• _Activity_
Each record that follows goes into your reply unchanged; the pictures do not.

• _Exercise inputs_
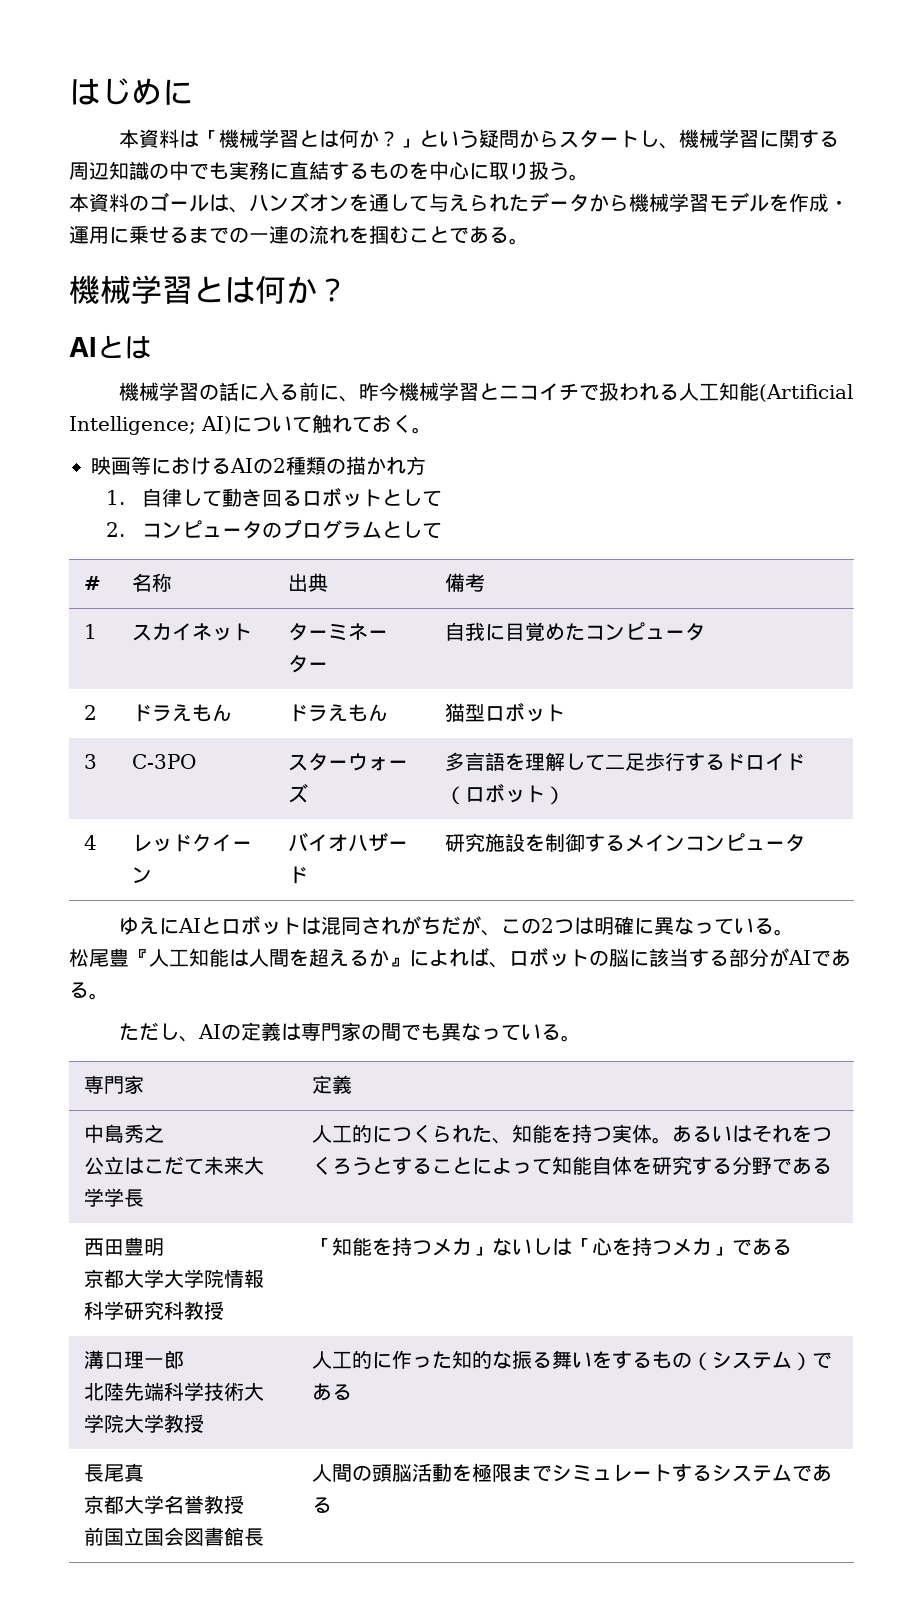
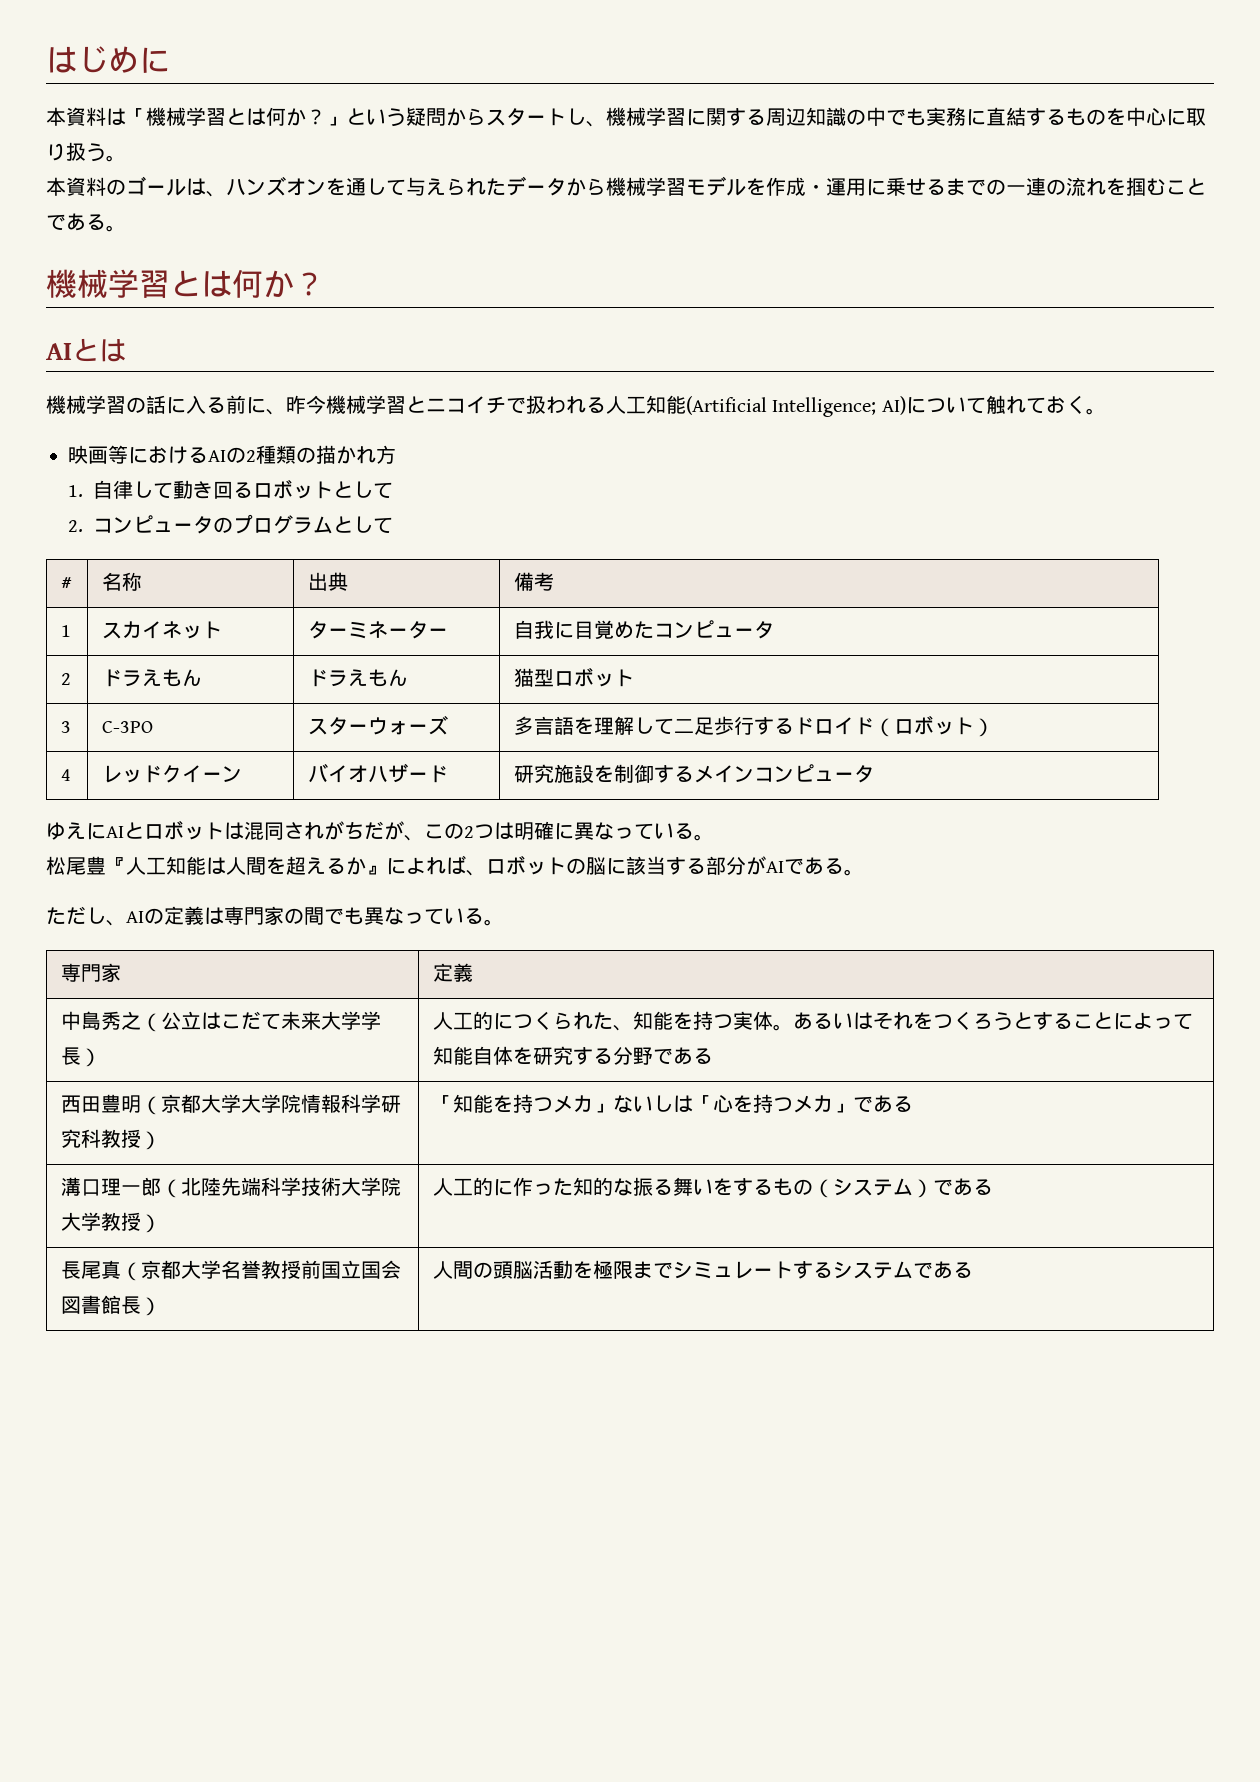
(165, 1133) // -> [141,1013,162,1032] （
(145, 1198) none -> [81,1048,102,1067] ）
(165, 1247) // -> [141,1096,162,1115] （
(225, 1310) none -> [141,1131,162,1150] ）
(185, 1359) // -> [161,1179,182,1198] （
(205, 1423) none -> [141,1214,162,1233] ）
(145, 1472) // -> [121,1262,142,1281] （
(245, 1504) // -> (302, 1269) none
(265, 1537) none -> [141,1297,162,1316] ）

• _Solution to the exercise_
(165, 1133) // -> [141,1013,162,1032] （
(145, 1198) none -> [81,1048,102,1067] ）
(165, 1247) // -> [141,1096,162,1115] （
(225, 1310) none -> [141,1131,162,1150] ）
(185, 1359) // -> [161,1179,182,1198] （
(205, 1423) none -> [141,1214,162,1233] ）
(145, 1472) // -> [121,1262,142,1281] （
(245, 1504) // -> (302, 1269) none
(265, 1537) none -> [141,1297,162,1316] ）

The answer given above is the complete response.